Excerpts from a dataset:
-=-=-=-=-
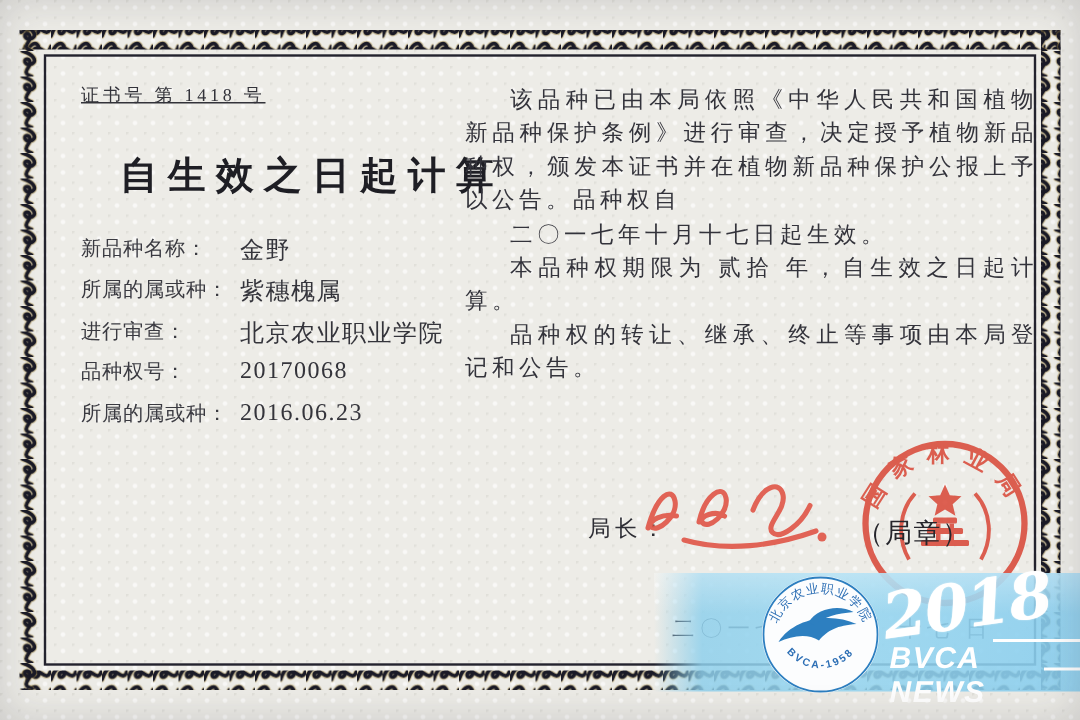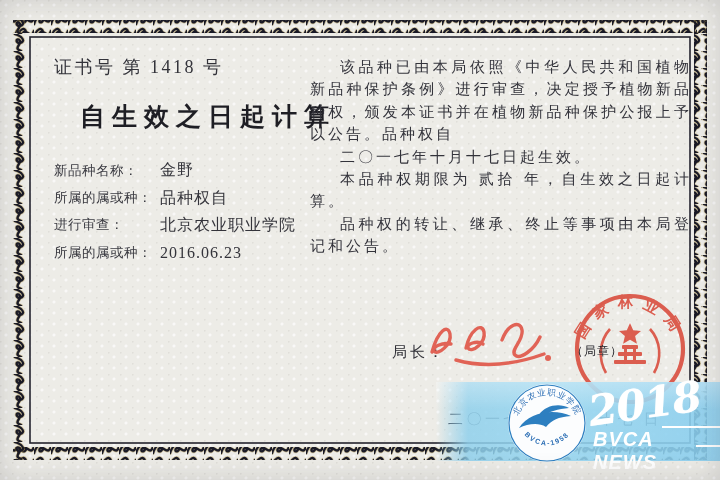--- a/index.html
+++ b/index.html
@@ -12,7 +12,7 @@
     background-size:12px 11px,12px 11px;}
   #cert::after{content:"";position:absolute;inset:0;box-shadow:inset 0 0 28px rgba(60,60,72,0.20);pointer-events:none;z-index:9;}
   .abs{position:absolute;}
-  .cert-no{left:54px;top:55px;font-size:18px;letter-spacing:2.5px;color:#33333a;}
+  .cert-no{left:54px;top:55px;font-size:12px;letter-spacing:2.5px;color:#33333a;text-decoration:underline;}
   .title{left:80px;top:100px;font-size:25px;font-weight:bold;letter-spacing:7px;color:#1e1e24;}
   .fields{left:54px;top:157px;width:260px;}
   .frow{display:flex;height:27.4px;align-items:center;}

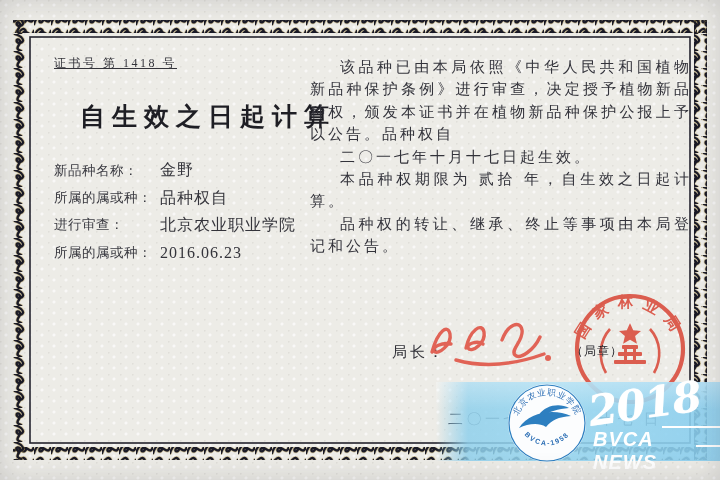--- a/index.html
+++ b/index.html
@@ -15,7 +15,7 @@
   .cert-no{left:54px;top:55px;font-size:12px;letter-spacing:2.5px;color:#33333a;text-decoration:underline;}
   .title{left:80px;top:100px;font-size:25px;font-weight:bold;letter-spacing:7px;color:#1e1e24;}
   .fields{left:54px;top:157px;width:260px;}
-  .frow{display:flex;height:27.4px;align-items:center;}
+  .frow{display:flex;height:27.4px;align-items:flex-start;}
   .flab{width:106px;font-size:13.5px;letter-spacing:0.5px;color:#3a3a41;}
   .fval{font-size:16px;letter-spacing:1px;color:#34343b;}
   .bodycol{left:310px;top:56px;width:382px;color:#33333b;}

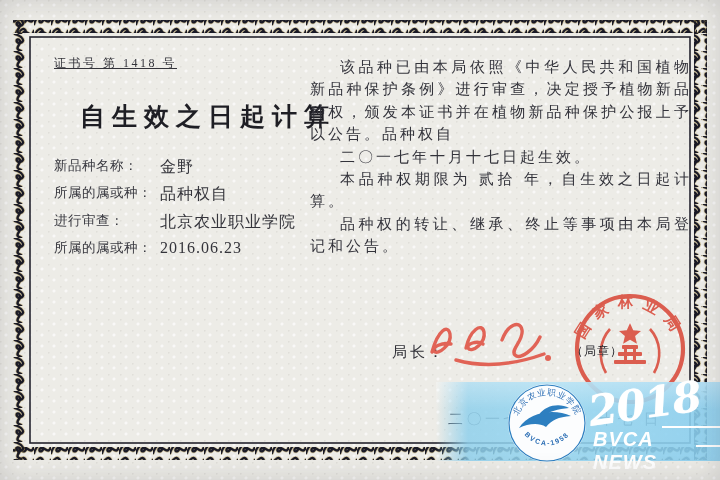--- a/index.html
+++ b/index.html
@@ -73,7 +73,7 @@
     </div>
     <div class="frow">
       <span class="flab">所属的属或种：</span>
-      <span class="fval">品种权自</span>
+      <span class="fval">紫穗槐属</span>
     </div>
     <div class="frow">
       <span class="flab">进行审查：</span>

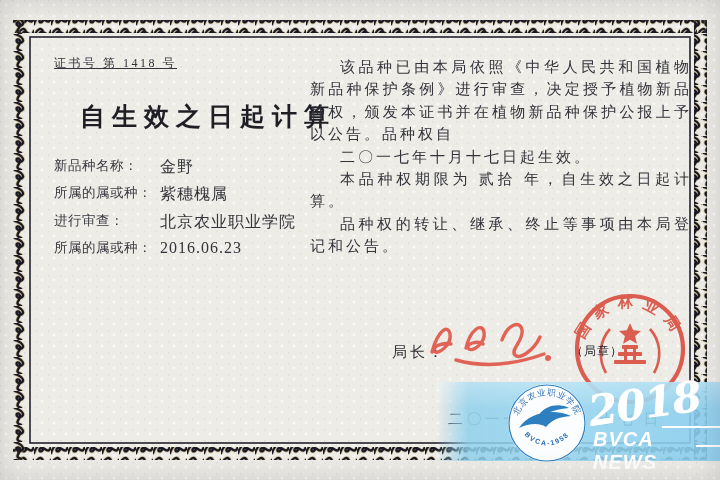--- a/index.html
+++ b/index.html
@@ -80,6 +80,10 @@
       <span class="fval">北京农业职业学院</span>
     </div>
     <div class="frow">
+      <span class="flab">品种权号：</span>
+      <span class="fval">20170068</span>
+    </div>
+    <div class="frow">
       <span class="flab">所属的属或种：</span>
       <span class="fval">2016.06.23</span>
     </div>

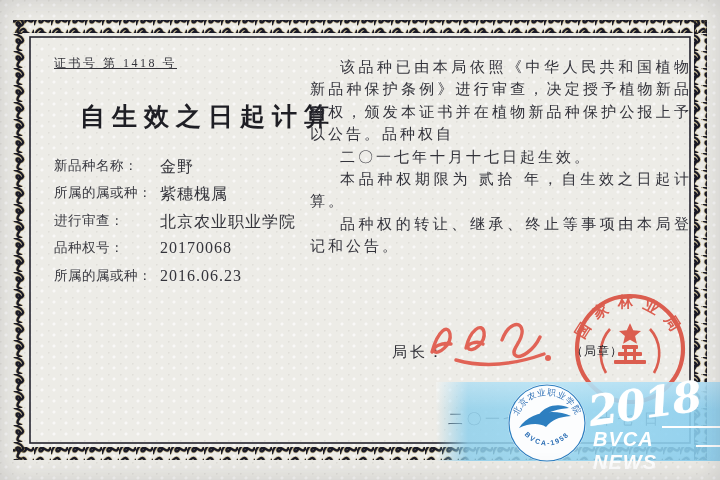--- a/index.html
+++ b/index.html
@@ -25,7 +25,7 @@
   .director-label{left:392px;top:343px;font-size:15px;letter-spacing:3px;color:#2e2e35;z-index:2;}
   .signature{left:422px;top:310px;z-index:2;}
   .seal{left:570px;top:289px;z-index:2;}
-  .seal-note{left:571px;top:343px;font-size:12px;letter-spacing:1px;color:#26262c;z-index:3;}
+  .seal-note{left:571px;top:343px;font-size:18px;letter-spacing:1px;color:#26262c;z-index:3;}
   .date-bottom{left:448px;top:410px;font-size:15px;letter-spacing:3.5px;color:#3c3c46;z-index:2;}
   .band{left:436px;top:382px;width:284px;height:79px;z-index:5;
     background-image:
-=-=-=-=-
▶ _ABOUT THIS TASK_: Show every line of the records above that contains the word "height".

▶ _SOLUTION TO THE PROBLEM_:
   .frow{display:flex;height:27.4px;align-items:center;}
-  .frow{display:flex;height:27.4px;align-items:center;}
+  .frow{display:flex;height:27.4px;align-items:flex-start;}
   .band{left:436px;top:382px;width:284px;height:79px;z-index:5;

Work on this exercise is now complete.